Geburtstag mit den Neuen

Beitragsbild: Kommissar Henry Koitzsch (Peter Kurth) und Kommissar Michael Lehmann (Peter Schneider) beim Mittagessen in der „Heidequelle“, im Hintergrund der Gastwirt – gespielt von Drehbuchautor Clemens Meyer.

Lasst bundesweit die Rotkäppchen-Korken knallen: Der Polizeiruf 110 begeht mit der heutigen Folge ganz offiziell sein 50-jähriges Jubiläum. Und selbst als relativer Polizeiruf 110-Neuling, jedenfalls was das regelmäßige Schauen der Filme angeht, muss ich sagen: An der Saale hellem Strande mit Peter Kurth und Peter Schneider in den Hauptrollen als neuem Team Koitzsch und Lehmann ist ein durchaus gelungener, inszenatorisch und handlungstechnisch besonderer Film genau eine Woche vor der Landtagswahl in Sachsen-Anhalt.

Jeder Mensch hat eine Geschichte

Aber mal von vorn: Kriminalhauptkommissar Henry Koitzsch und Kriminalkommissar Michael Lehmann, ein Quereinsteiger bei der Polizei, stecken bei den Ermittlungen in einem bereits drei Monate zurückliegenden Mordfall fest. Da lag Uwe Baude tot vor der Tür seines Hauses. Von Anfang an gab es keine Anzeichen auf ein Motiv des Täters oder auf diesen, der spurlos in der Nacht verschwand. Auch die paar Zeugen waren nicht sonderlich hilfreich. Bleibt nur noch eine Funkzellenabfrage: Alle Personen, die in der Tatnacht in der Nähe telefoniert haben, werden vorgeladen.

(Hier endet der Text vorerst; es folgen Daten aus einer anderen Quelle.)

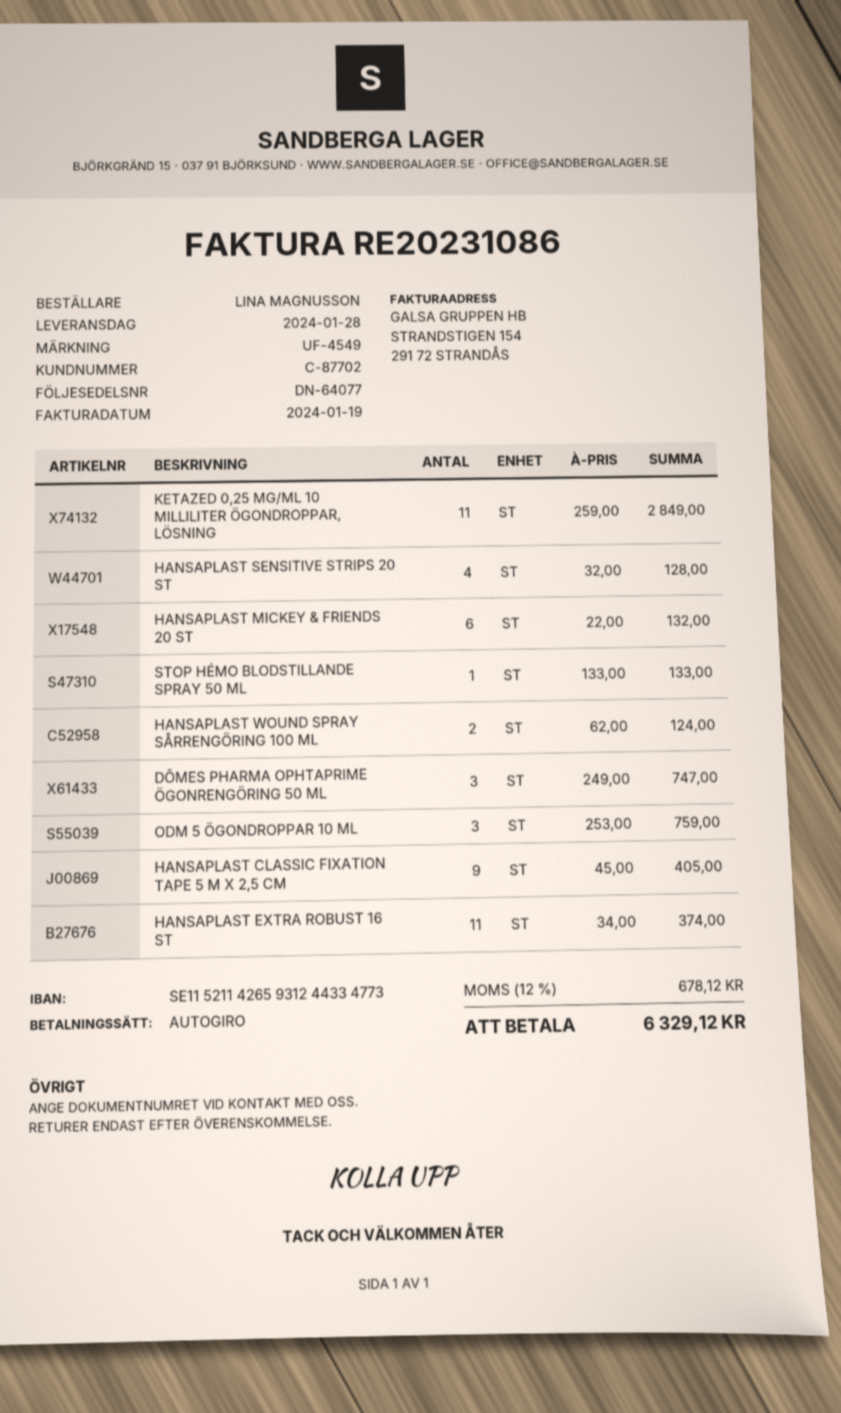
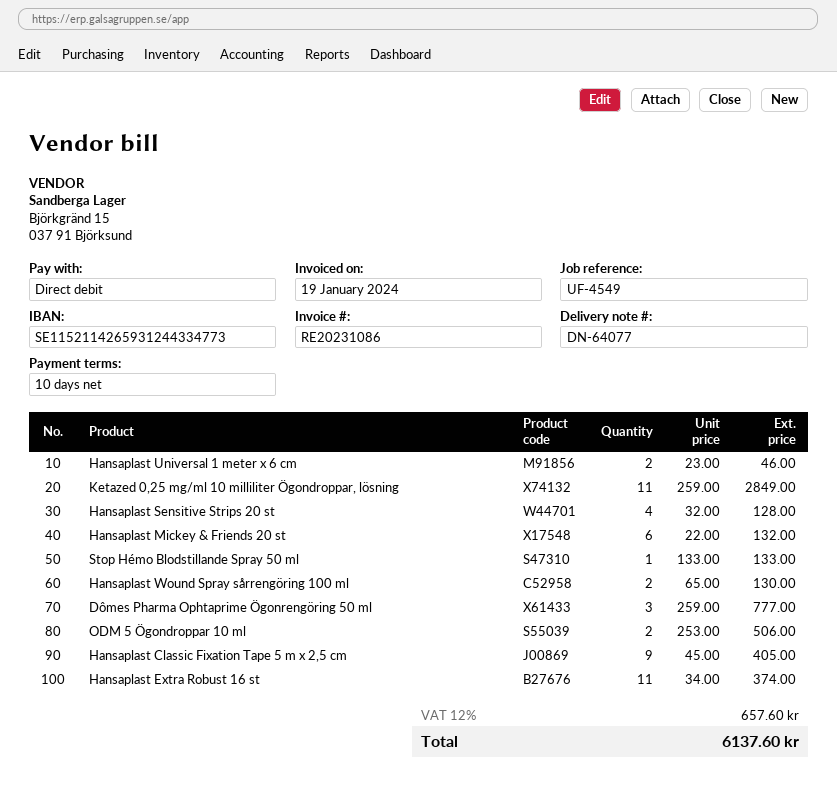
HANSAPLAST WOUND SPRAY SÅRRENGÖRING 100 ML: 2 x 62.00 = 124.00 -> 2 x 65.00 = 130.00
DÔMES PHARMA OPHTAPRIME ÖGONRENGÖRING 50 ML: 3 x 249.00 = 747.00 -> 3 x 259.00 = 777.00
ODM 5 ÖGONDROPPAR 10 ML: 3 x 253.00 = 759.00 -> 2 x 253.00 = 506.00
Hansaplast Universal 1 meter x 6 cm: none -> 2 x 23.00 = 46.00
tax: 12% = 678.12 -> 12% = 657.60
total: 6329.12 -> 6137.60

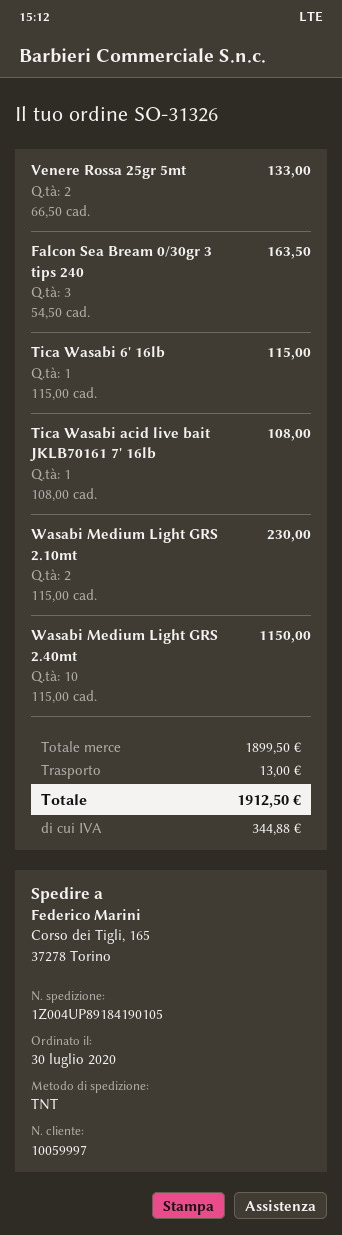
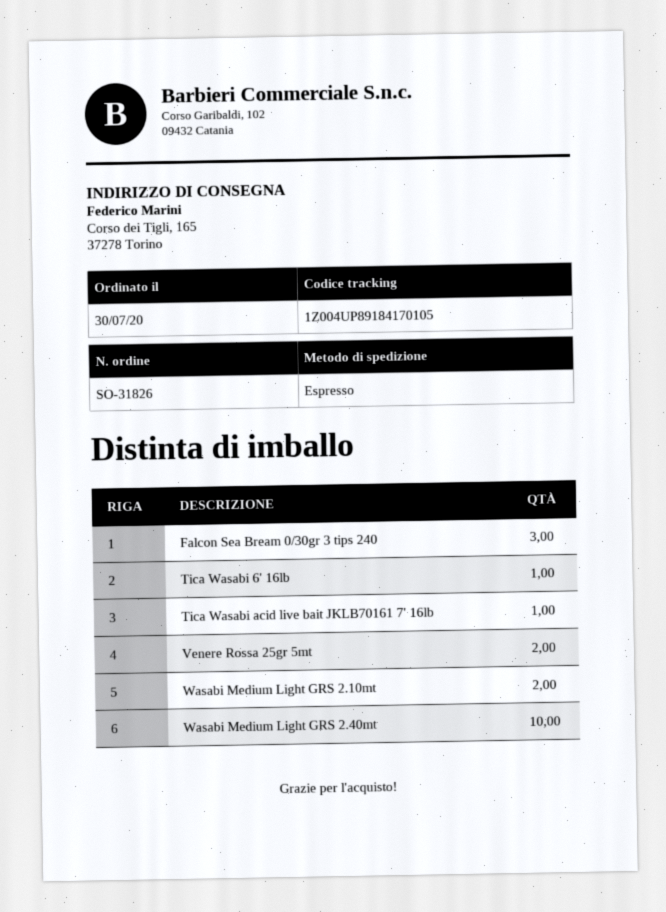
order number: SO-31326 -> SO-31826
shipping method: TNT -> express
tracking number: 1Z004UP89184190105 -> 1Z004UP89184170105

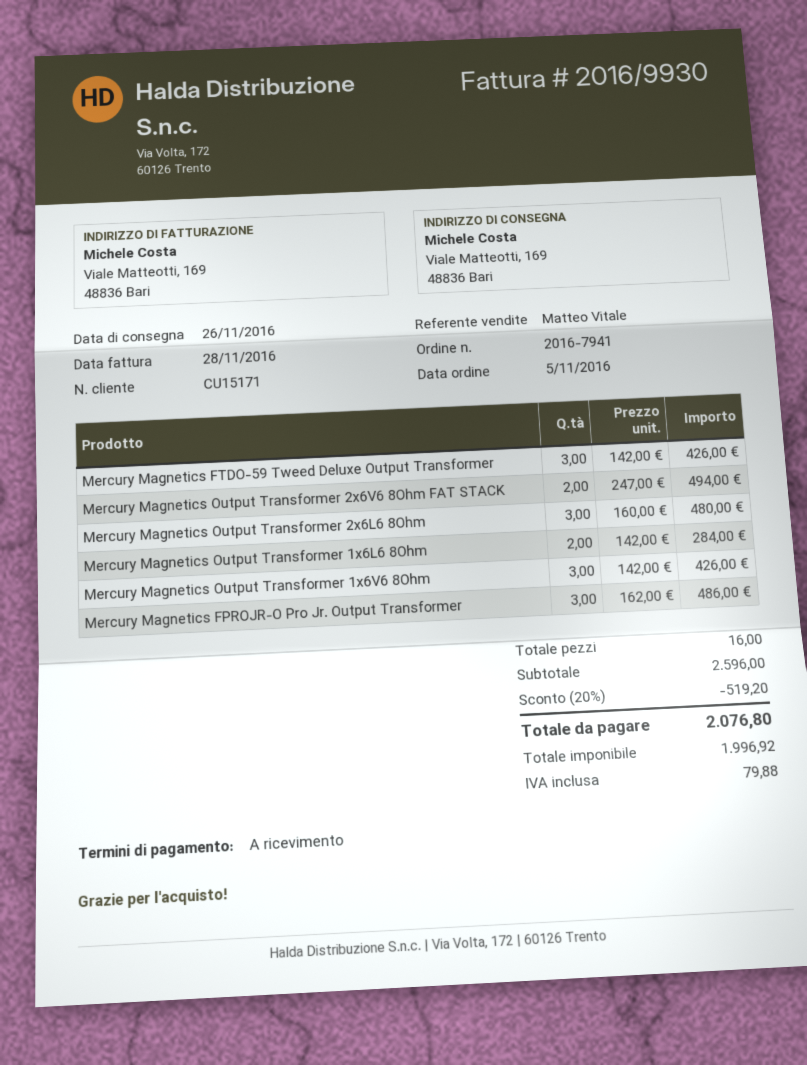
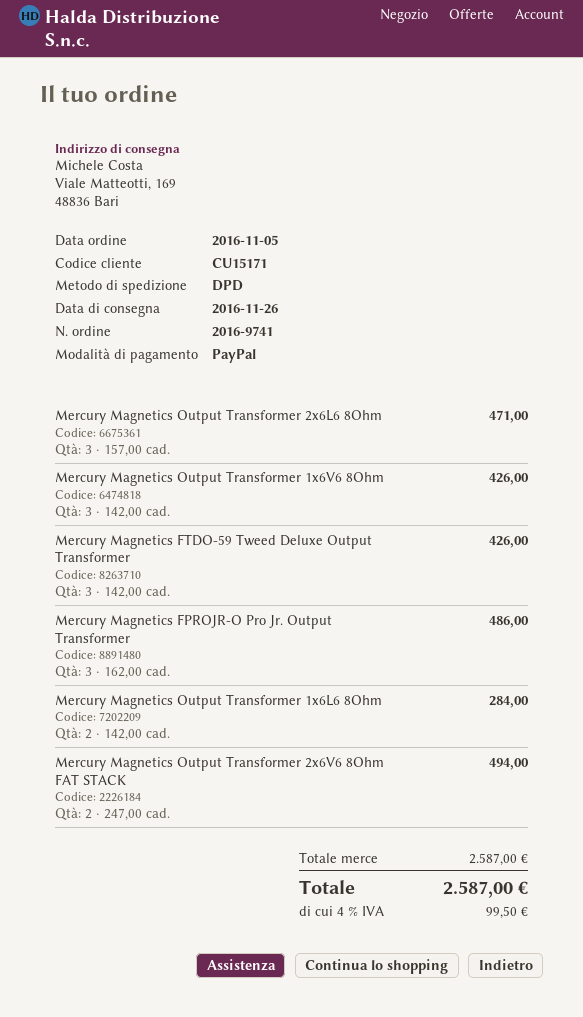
order number: 2016-7941 -> 2016-9741
Mercury Magnetics Output Transformer 2x6L6 8Ohm: 3 x 160.00 = 480.00 -> 3 x 157.00 = 471.00
subtotal: 2596.00 -> 2587.00
discount: 20% = 519.20 -> none
tax: 79.88 -> 99.50
total: 2076.80 -> 2587.00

Maik Gerster (Till Wonka) verliert die Nerven und findet kein richtiges Trampolin. // © MDR/filmpool fiction/Felix Abraham

Dabei sitzen den beiden Ermittlern ganz unterschiedliche Personen gegenüber: Der vermeintlich verwirrte ehemalige Eisenbahner Günter Born (Hermann Beyer), der vorbestrafte und hypernervöse Maik Gerstern (Till Wonka), die ins Leben und die Liebe verliebte, in ihren Aussagen inkonsistente Katrin Sommer (Cordelia Wege) oder die benachbarten Vollzeit-Alkoholiker*innen Olaf (Sebastian Weber), „Silli“ (Tilla Kratochwil) und Rainer (Thomas Gerber). Dabei zeichnen sich in den Aussagen nicht nur Widersprüche, sondern auch menschliche Schicksale und Dramen ab, die die beiden Ermittler nicht immer kalt lassen.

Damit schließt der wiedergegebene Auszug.